* **ENTRIES SHOWN**:
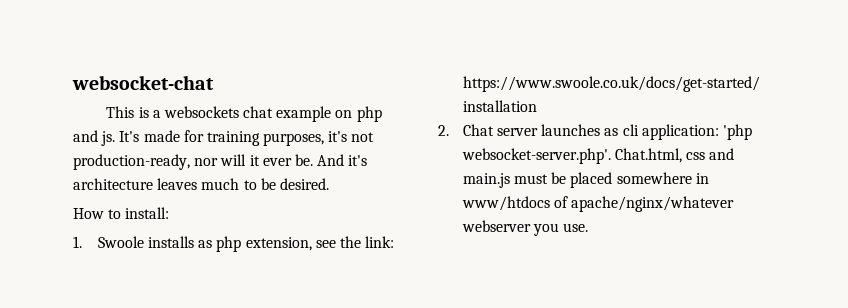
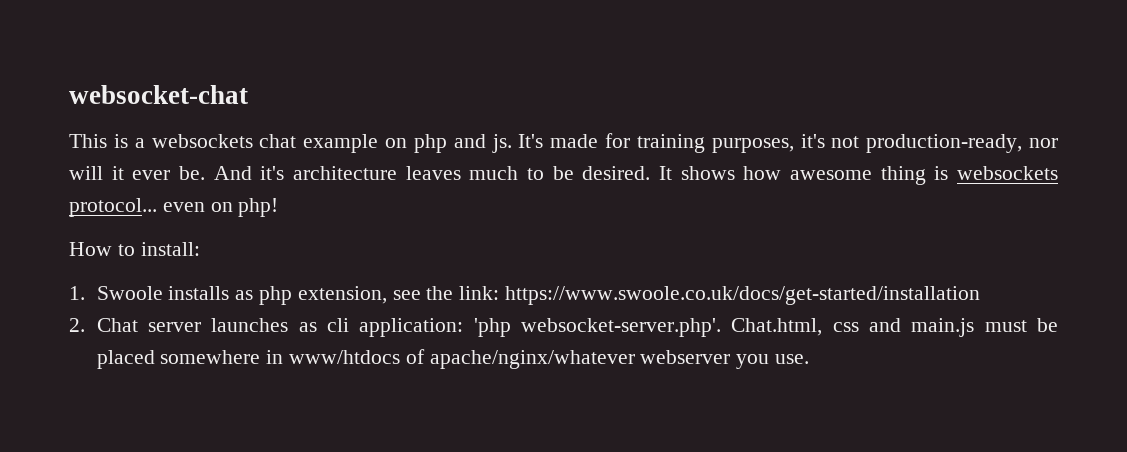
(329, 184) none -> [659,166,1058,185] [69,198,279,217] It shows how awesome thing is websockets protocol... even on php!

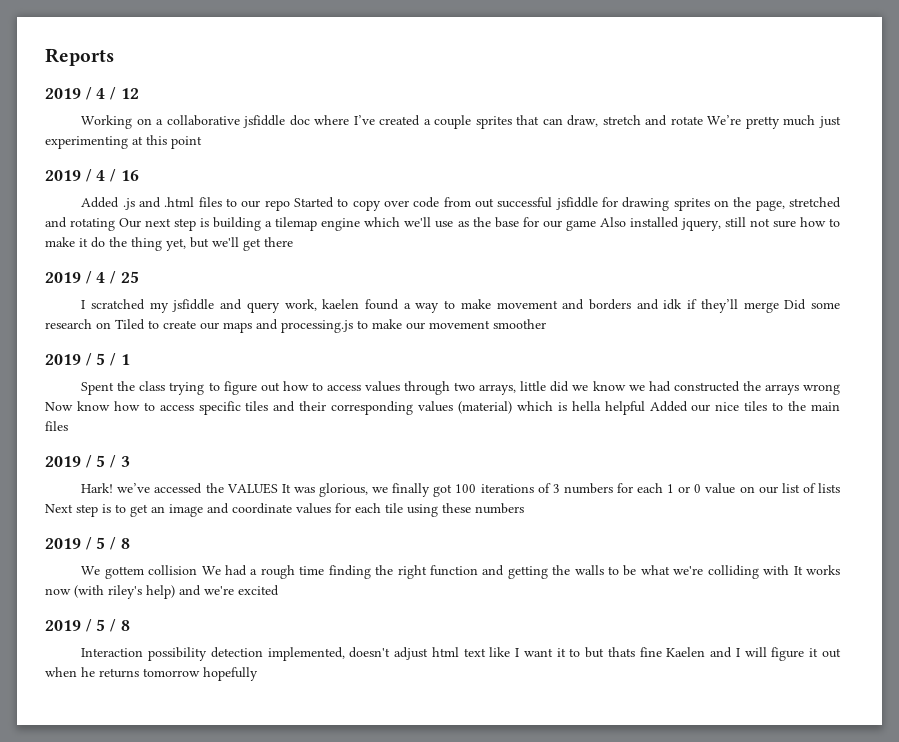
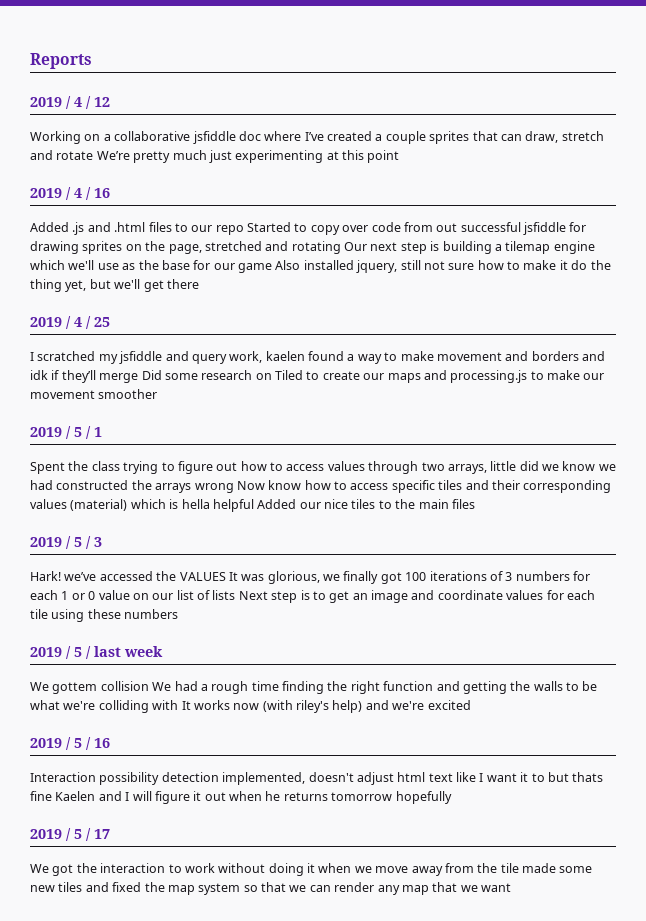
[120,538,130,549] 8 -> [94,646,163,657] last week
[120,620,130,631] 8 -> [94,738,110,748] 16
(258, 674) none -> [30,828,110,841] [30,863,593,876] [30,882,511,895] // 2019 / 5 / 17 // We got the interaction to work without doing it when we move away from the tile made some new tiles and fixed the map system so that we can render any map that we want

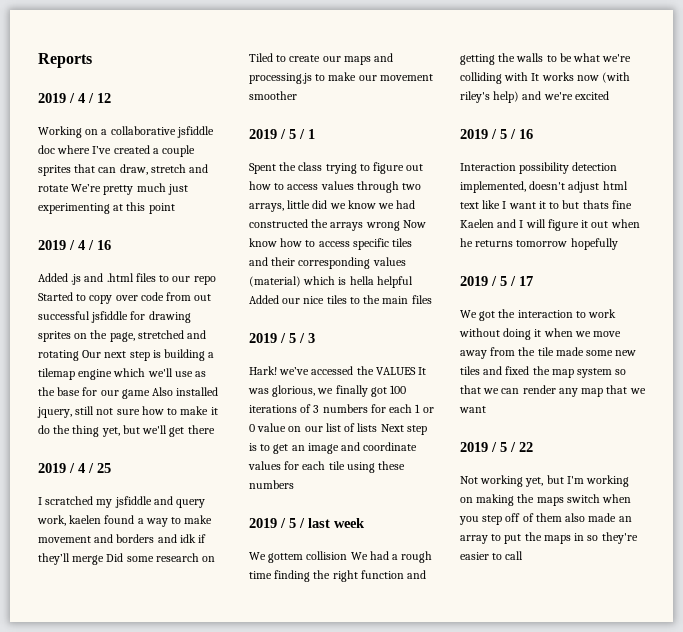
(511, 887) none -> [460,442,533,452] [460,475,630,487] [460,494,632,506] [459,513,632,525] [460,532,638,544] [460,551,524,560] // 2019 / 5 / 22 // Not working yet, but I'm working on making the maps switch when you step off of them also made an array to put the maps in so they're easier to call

* **WHAT YOU WILL DO**: Copy out every line of the listing that includes the string "none".

* **WRITTEN SOLUTION**:
(329, 184) none -> [659,166,1058,185] [69,198,279,217] It shows how awesome thing is websockets protocol... even on php!
(258, 674) none -> [30,828,110,841] [30,863,593,876] [30,882,511,895] // 2019 / 5 / 17 // We got the interaction to work without doing it when we move away from the tile made some new tiles and fixed the map system so that we can render any map that we want
(511, 887) none -> [460,442,533,452] [460,475,630,487] [460,494,632,506] [459,513,632,525] [460,532,638,544] [460,551,524,560] // 2019 / 5 / 22 // Not working yet, but I'm working on making the maps switch when you step off of them also made an array to put the maps in so they're easier to call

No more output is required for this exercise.